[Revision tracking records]
________________________________________
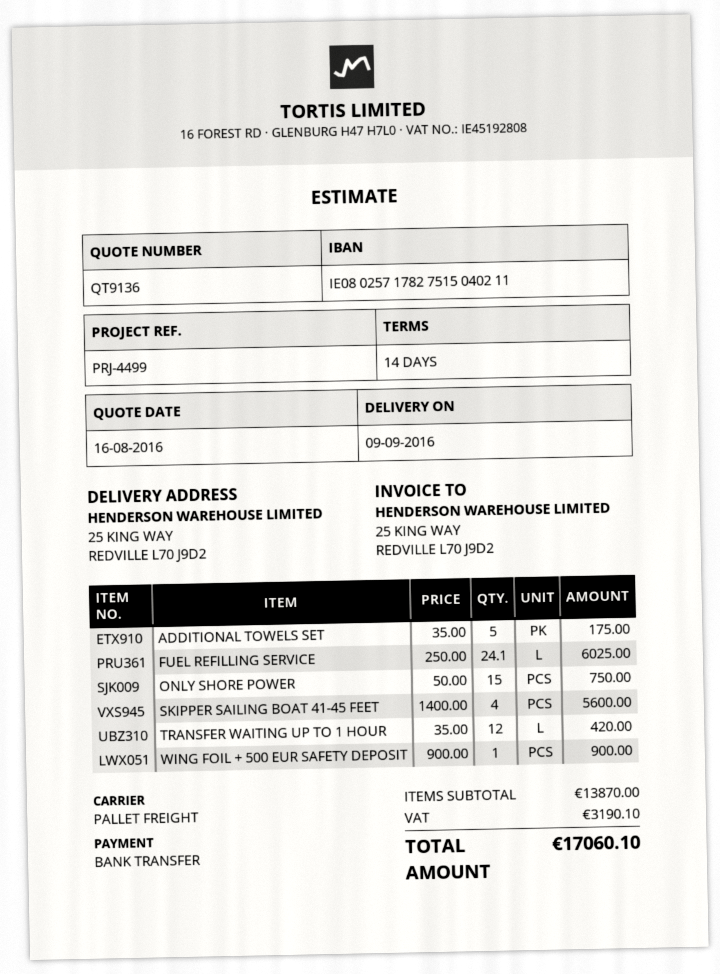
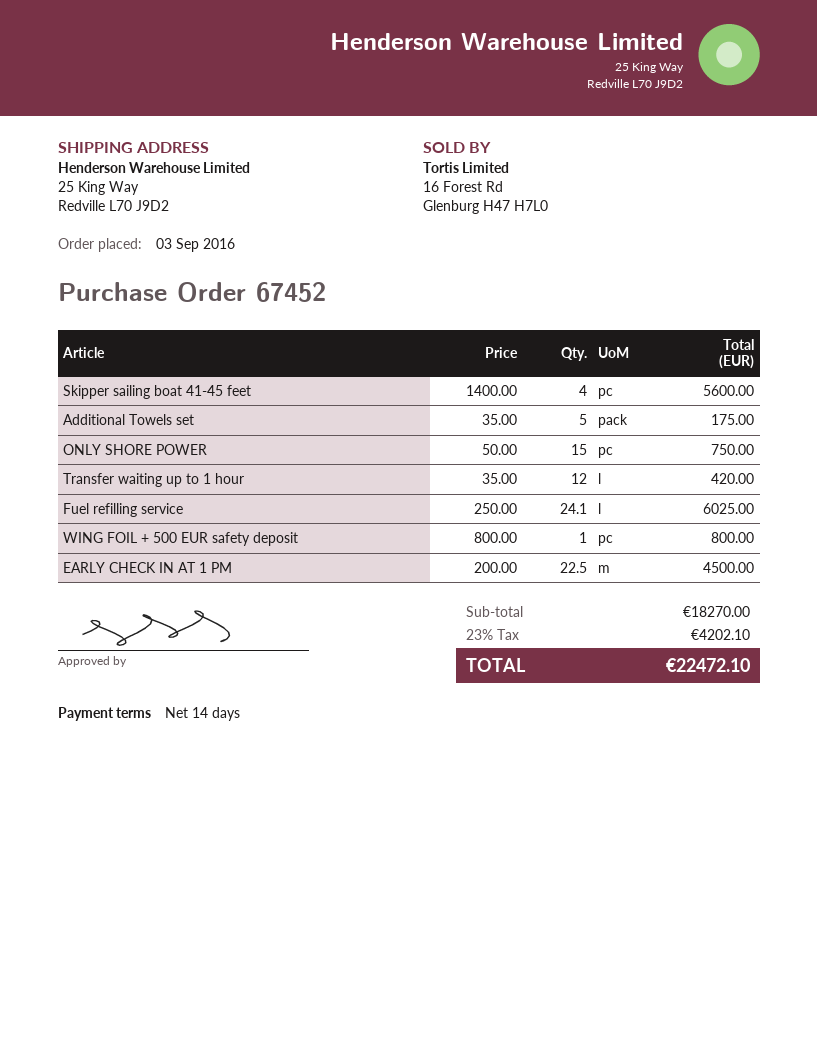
WING FOIL + 500 EUR SAFETY DEPOSIT: 1 x 900.00 = 900.00 -> 1 x 800.00 = 800.00
EARLY CHECK IN AT 1 PM: none -> 22.5 x 200.00 = 4500.00
subtotal: 13870.00 -> 18270.00
tax: 3190.10 -> 4202.10
total: 17060.10 -> 22472.10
________________________________________
Output exactly the line containing "subtotal: 13870.00 -> 18270.00" together with every line after it, ending at the final line of the entries.

subtotal: 13870.00 -> 18270.00
tax: 3190.10 -> 4202.10
total: 17060.10 -> 22472.10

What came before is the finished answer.